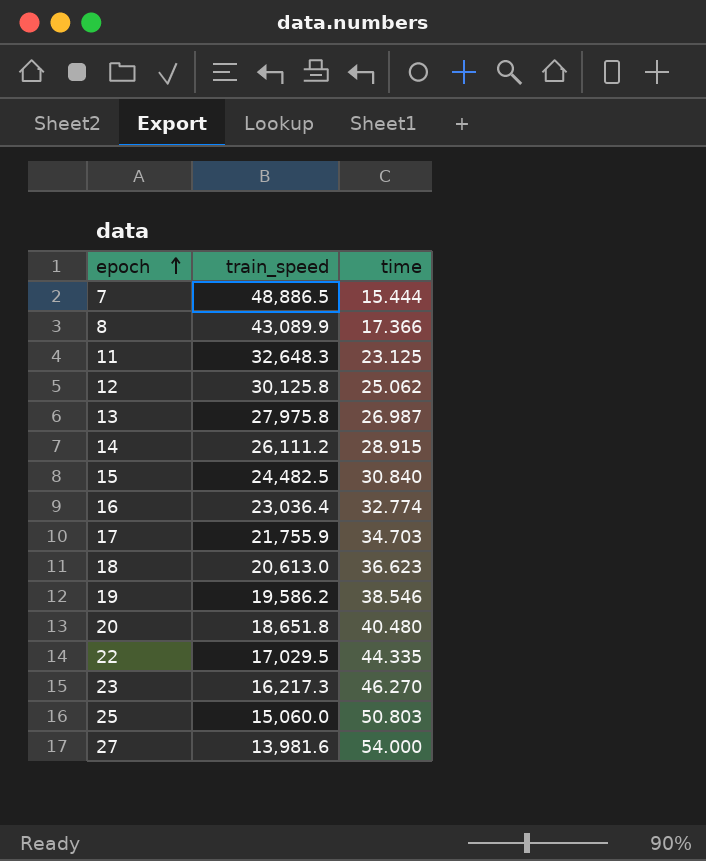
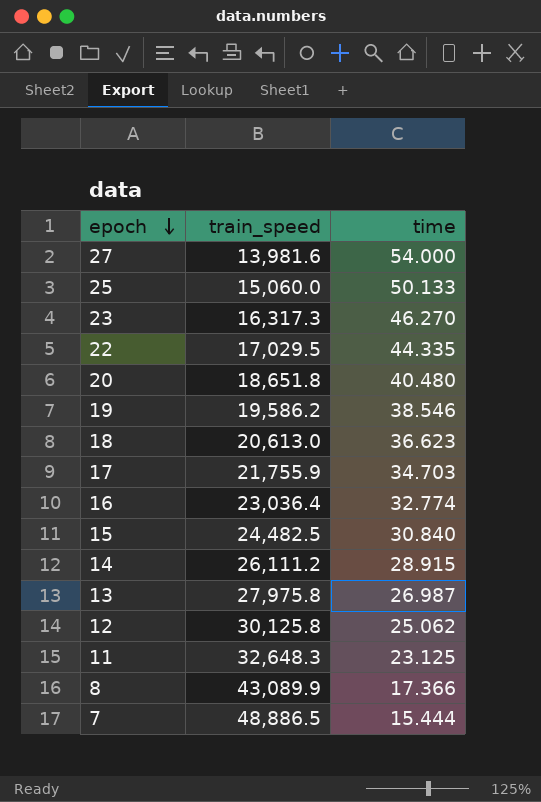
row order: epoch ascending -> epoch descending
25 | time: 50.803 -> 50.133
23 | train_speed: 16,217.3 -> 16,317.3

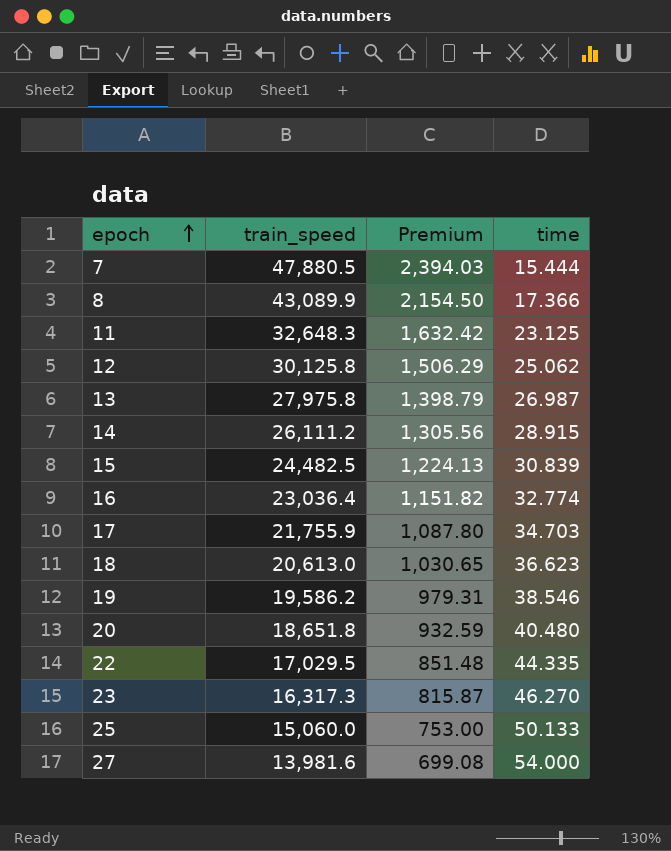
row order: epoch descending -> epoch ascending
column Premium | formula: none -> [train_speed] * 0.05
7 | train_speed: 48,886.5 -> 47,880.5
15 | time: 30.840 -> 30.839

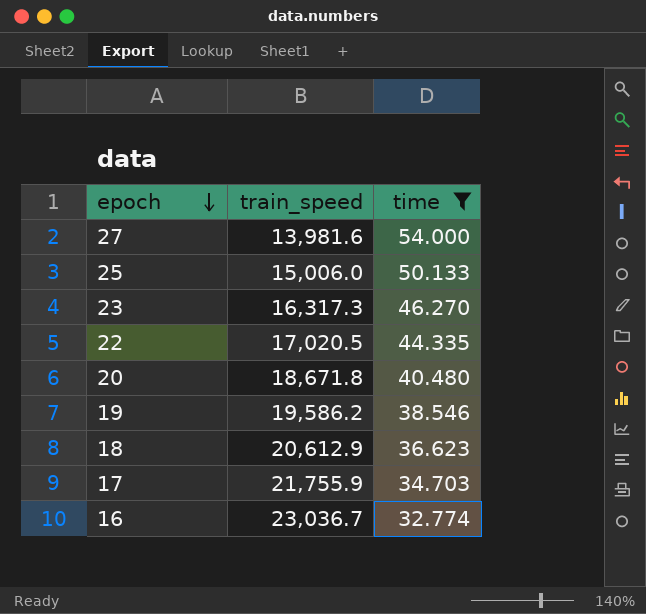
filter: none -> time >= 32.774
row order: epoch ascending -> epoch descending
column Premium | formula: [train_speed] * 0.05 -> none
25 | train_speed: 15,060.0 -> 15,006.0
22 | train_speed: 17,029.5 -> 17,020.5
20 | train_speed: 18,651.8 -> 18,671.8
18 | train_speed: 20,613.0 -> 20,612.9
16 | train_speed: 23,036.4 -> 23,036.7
:::
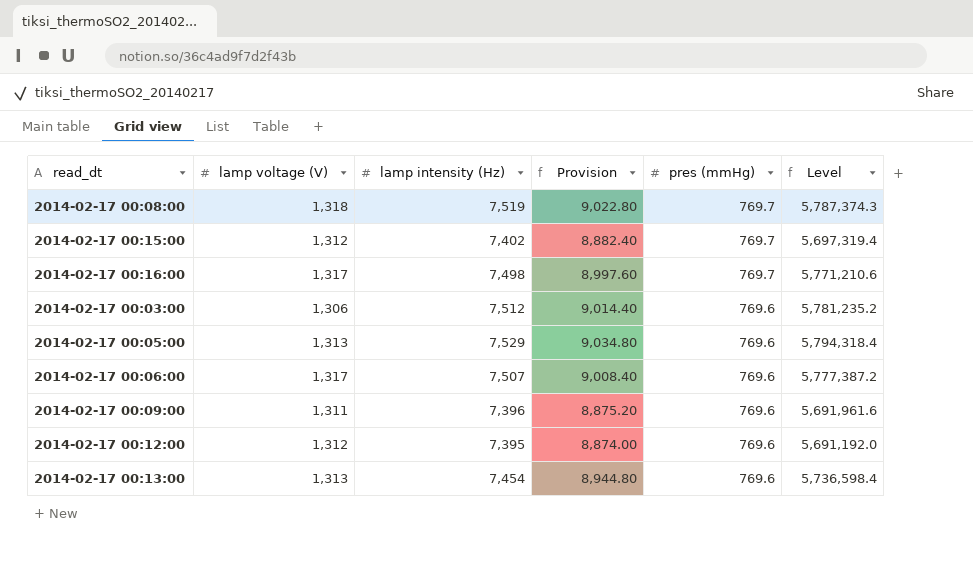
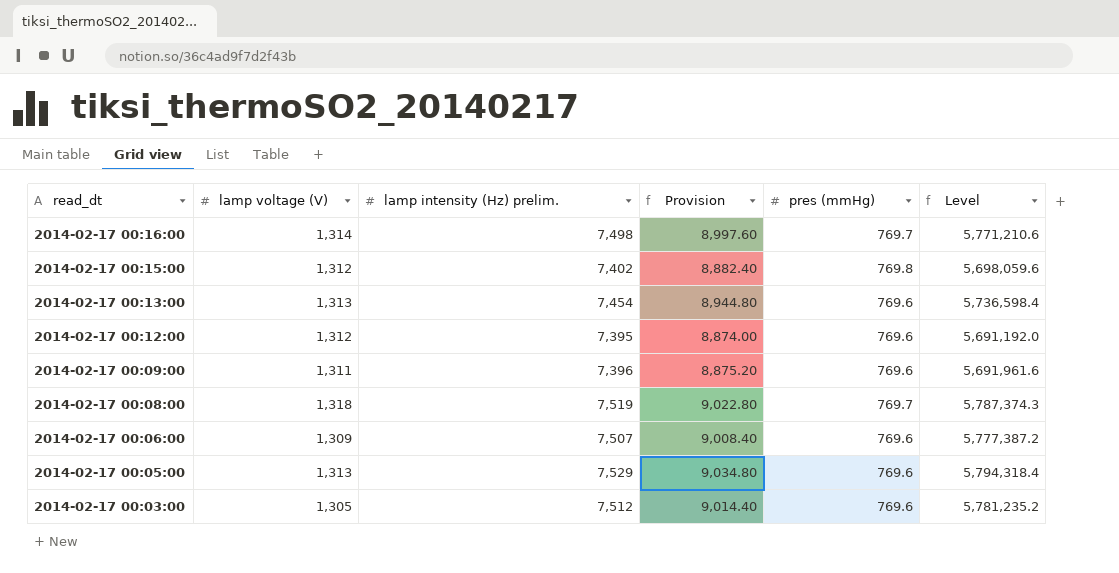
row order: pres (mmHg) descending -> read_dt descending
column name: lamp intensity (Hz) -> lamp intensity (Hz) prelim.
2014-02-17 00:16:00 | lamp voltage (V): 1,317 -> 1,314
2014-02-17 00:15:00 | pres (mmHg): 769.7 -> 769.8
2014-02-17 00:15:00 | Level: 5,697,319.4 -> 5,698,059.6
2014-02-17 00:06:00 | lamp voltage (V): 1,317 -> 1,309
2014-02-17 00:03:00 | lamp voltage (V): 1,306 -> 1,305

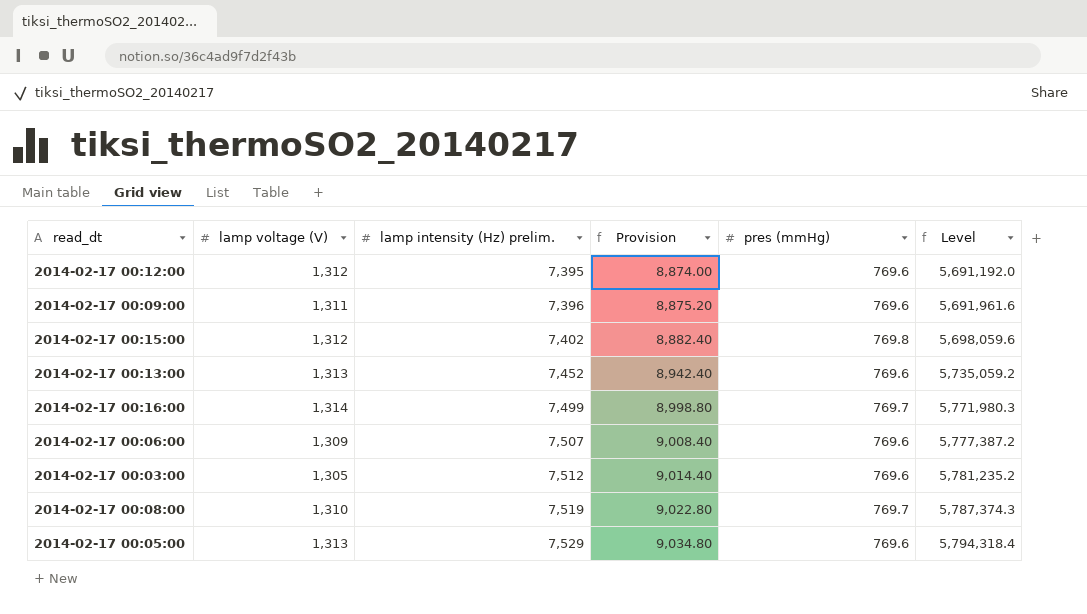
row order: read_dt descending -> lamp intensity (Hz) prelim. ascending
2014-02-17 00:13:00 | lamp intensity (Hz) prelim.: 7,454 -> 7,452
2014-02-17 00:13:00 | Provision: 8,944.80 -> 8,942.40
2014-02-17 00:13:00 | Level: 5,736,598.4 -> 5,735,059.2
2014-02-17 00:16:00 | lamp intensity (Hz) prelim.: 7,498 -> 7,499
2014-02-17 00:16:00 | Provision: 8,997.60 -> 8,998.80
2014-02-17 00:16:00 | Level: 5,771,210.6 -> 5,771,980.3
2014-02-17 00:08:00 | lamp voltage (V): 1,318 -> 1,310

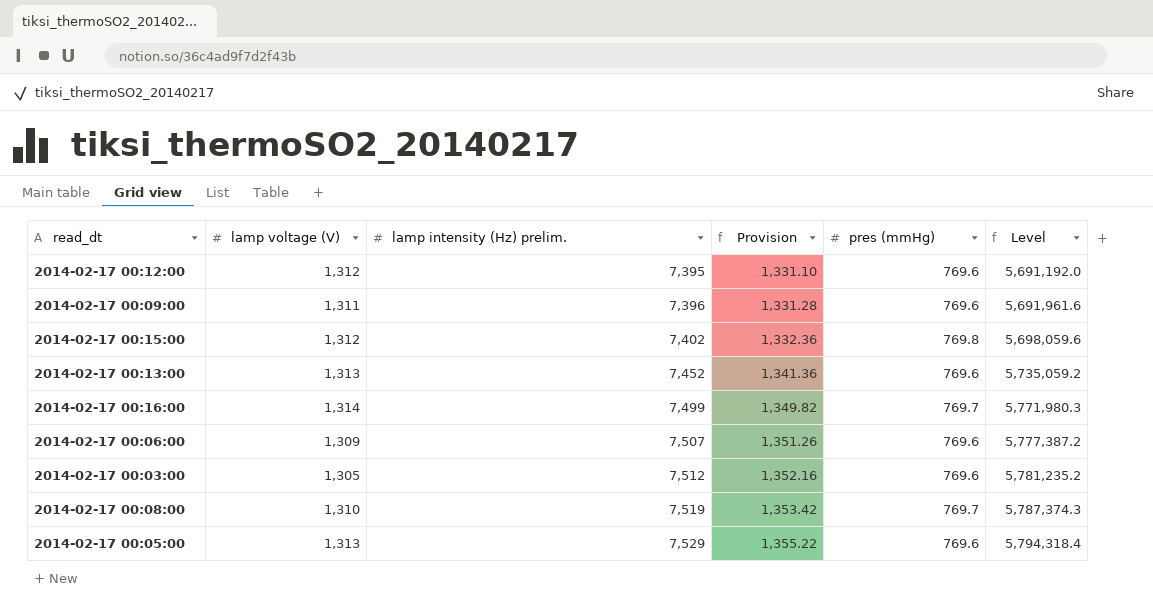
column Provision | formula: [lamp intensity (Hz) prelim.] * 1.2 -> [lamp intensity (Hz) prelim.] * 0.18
:::
Print, word for word, the lines above that run from the line containing "column name: lamp" to the line containing "column Provision |", both included. Keep the pictures out.

column name: lamp intensity (Hz) -> lamp intensity (Hz) prelim.
2014-02-17 00:16:00 | lamp voltage (V): 1,317 -> 1,314
2014-02-17 00:15:00 | pres (mmHg): 769.7 -> 769.8
2014-02-17 00:15:00 | Level: 5,697,319.4 -> 5,698,059.6
2014-02-17 00:06:00 | lamp voltage (V): 1,317 -> 1,309
2014-02-17 00:03:00 | lamp voltage (V): 1,306 -> 1,305

row order: read_dt descending -> lamp intensity (Hz) prelim. ascending
2014-02-17 00:13:00 | lamp intensity (Hz) prelim.: 7,454 -> 7,452
2014-02-17 00:13:00 | Provision: 8,944.80 -> 8,942.40
2014-02-17 00:13:00 | Level: 5,736,598.4 -> 5,735,059.2
2014-02-17 00:16:00 | lamp intensity (Hz) prelim.: 7,498 -> 7,499
2014-02-17 00:16:00 | Provision: 8,997.60 -> 8,998.80
2014-02-17 00:16:00 | Level: 5,771,210.6 -> 5,771,980.3
2014-02-17 00:08:00 | lamp voltage (V): 1,318 -> 1,310

column Provision | formula: [lamp intensity (Hz) prelim.] * 1.2 -> [lamp intensity (Hz) prelim.] * 0.18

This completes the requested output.